* [GOAL OF THE EXERCISE]: Figure out the number of lines in the entries that hold the string "имени", then give that number and nothing else.

*** Block opens ***

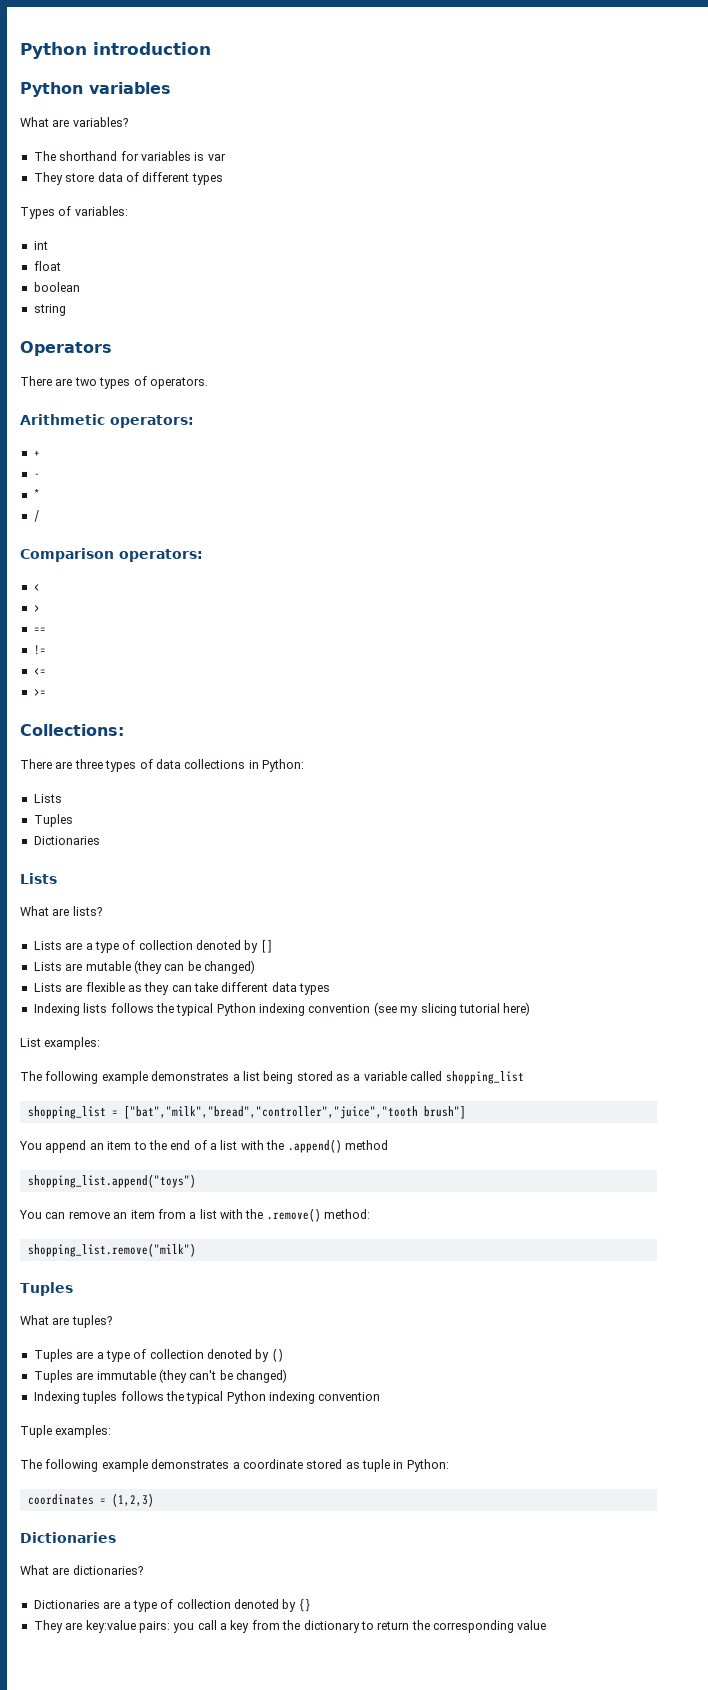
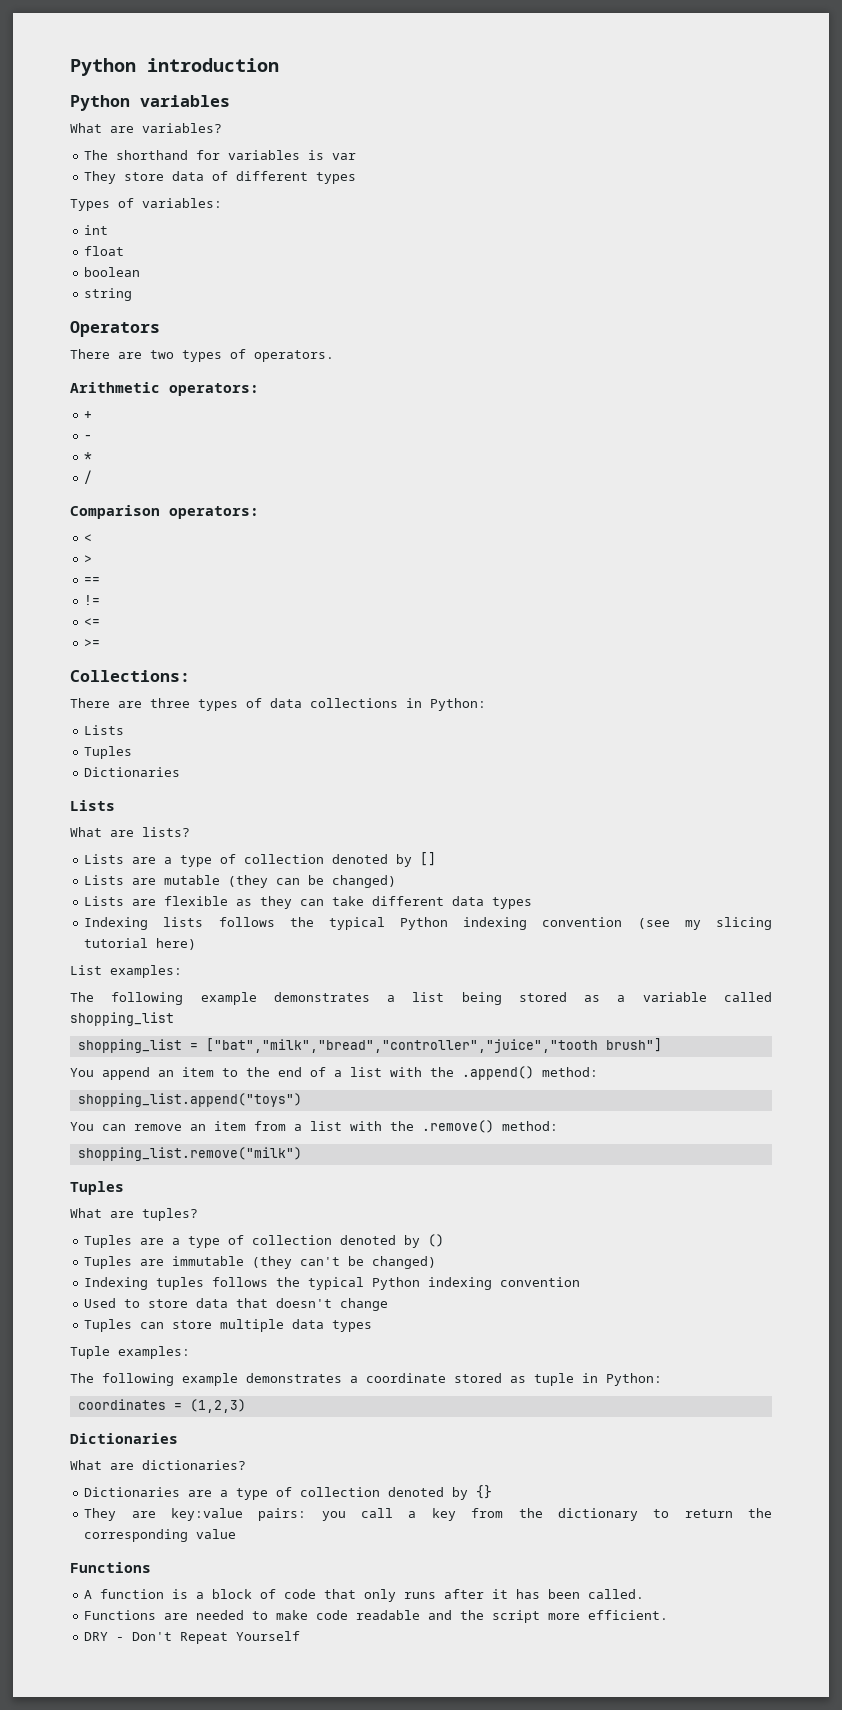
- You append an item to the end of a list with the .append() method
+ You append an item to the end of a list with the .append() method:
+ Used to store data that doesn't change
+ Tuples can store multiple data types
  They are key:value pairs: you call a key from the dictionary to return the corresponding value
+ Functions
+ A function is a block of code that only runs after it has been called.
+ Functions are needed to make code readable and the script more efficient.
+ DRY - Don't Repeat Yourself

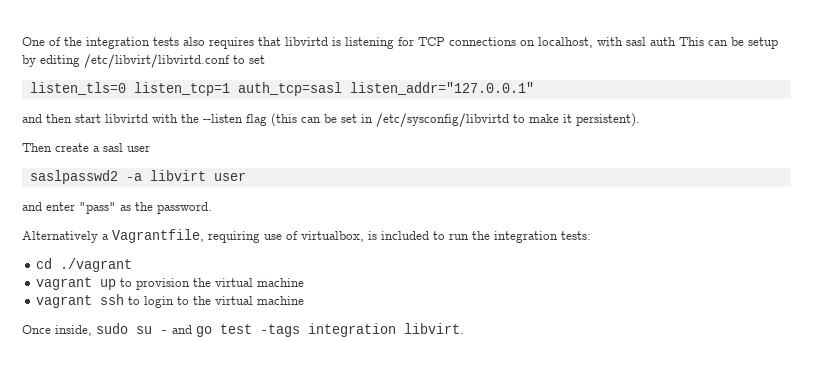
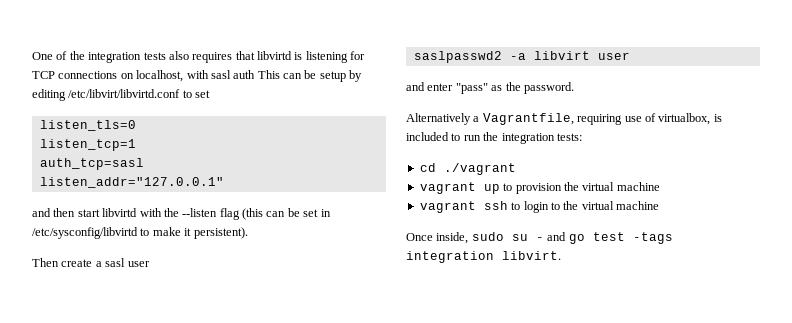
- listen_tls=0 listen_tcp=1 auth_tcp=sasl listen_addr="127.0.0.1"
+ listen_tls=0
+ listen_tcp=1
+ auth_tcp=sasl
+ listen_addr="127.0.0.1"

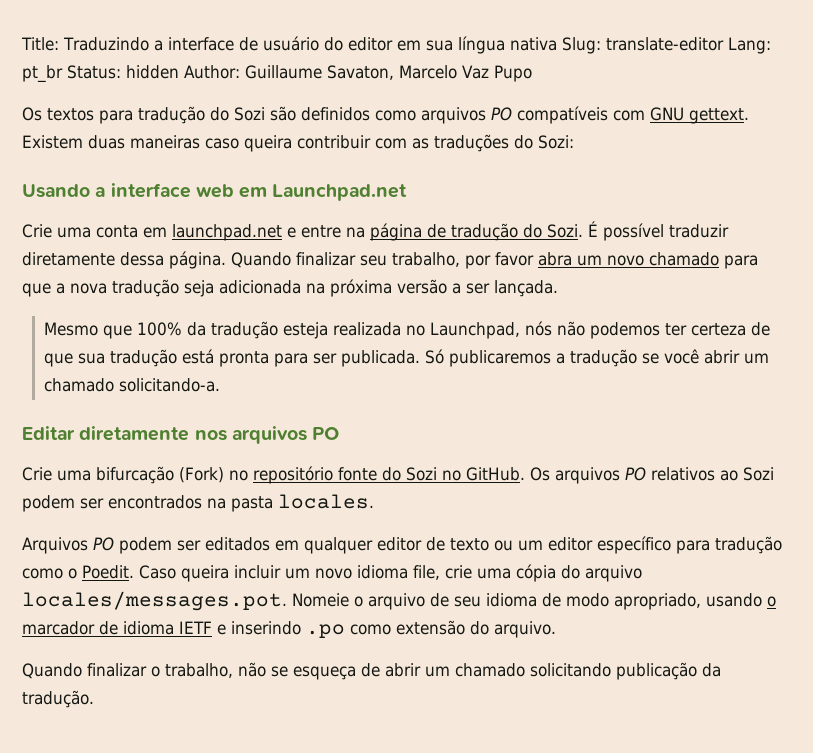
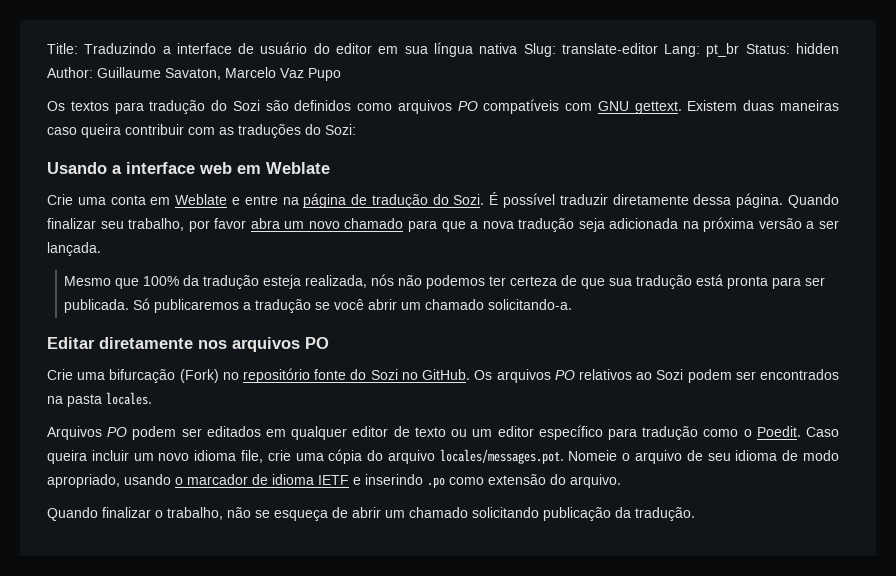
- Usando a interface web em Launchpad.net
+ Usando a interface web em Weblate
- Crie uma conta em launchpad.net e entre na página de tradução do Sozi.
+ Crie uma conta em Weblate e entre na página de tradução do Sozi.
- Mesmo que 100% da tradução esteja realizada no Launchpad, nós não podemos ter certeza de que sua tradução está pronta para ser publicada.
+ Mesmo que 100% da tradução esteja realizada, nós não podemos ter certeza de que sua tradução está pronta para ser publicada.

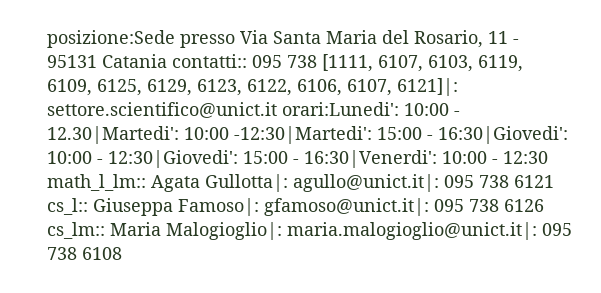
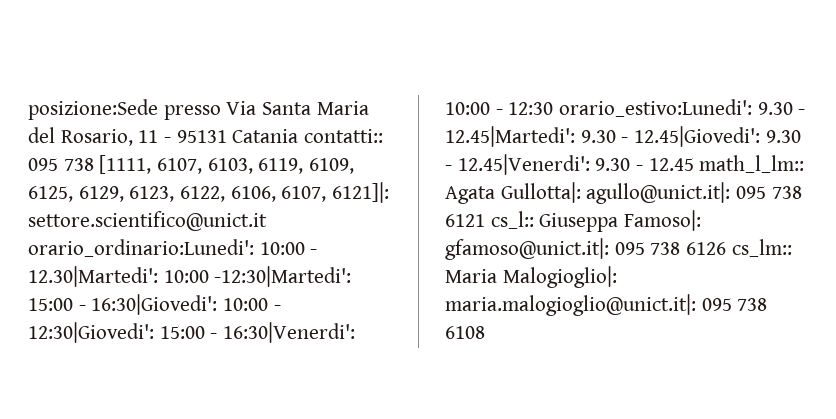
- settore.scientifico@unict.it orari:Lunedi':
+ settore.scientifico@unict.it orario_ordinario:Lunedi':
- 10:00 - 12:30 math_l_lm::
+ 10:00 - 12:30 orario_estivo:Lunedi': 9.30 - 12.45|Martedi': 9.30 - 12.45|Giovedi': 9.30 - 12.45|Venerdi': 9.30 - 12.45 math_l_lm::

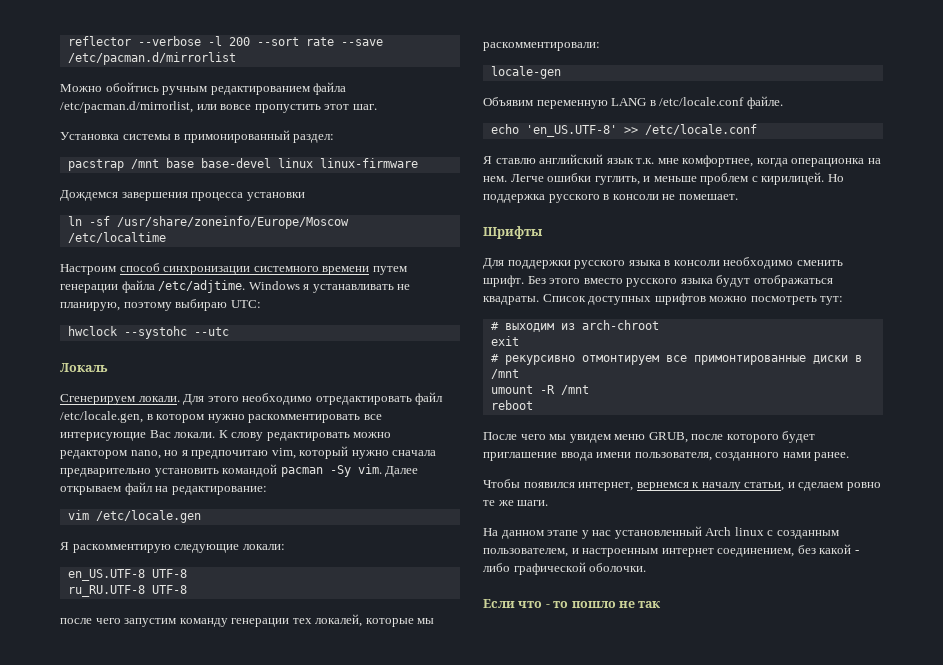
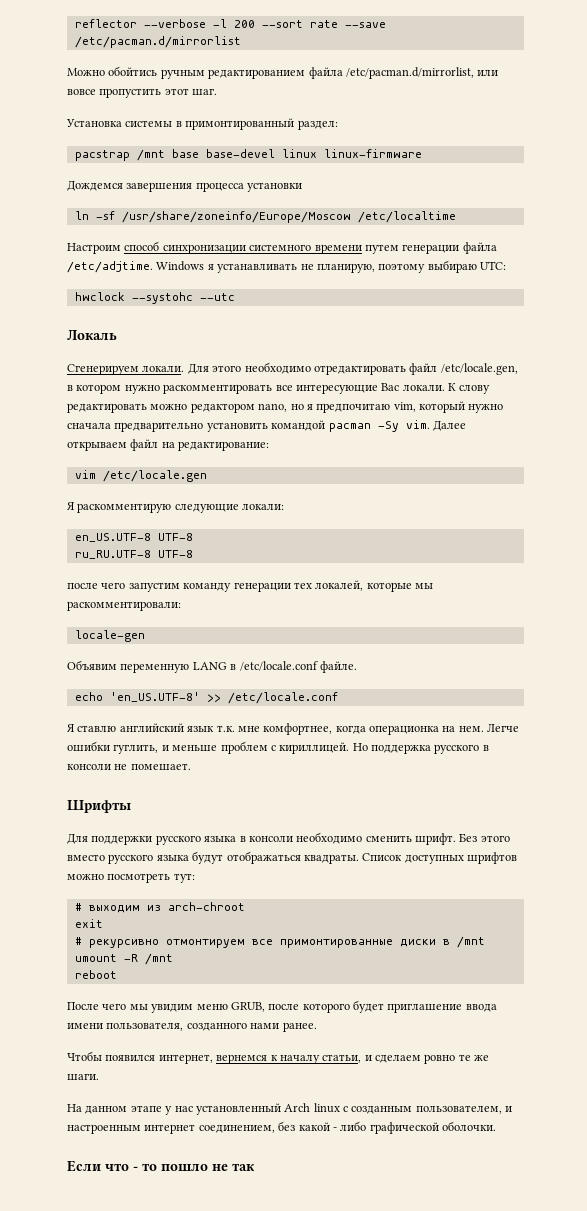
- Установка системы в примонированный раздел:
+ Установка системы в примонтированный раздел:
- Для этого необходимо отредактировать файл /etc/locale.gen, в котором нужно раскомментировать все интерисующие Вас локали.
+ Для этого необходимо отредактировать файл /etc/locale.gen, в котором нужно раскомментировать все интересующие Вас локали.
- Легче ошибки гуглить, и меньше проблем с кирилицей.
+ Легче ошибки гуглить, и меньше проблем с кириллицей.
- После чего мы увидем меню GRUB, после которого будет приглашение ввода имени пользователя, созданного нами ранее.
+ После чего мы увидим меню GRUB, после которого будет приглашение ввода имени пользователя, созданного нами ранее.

*** Block closes ***

* [WRITTEN REPLY]: 2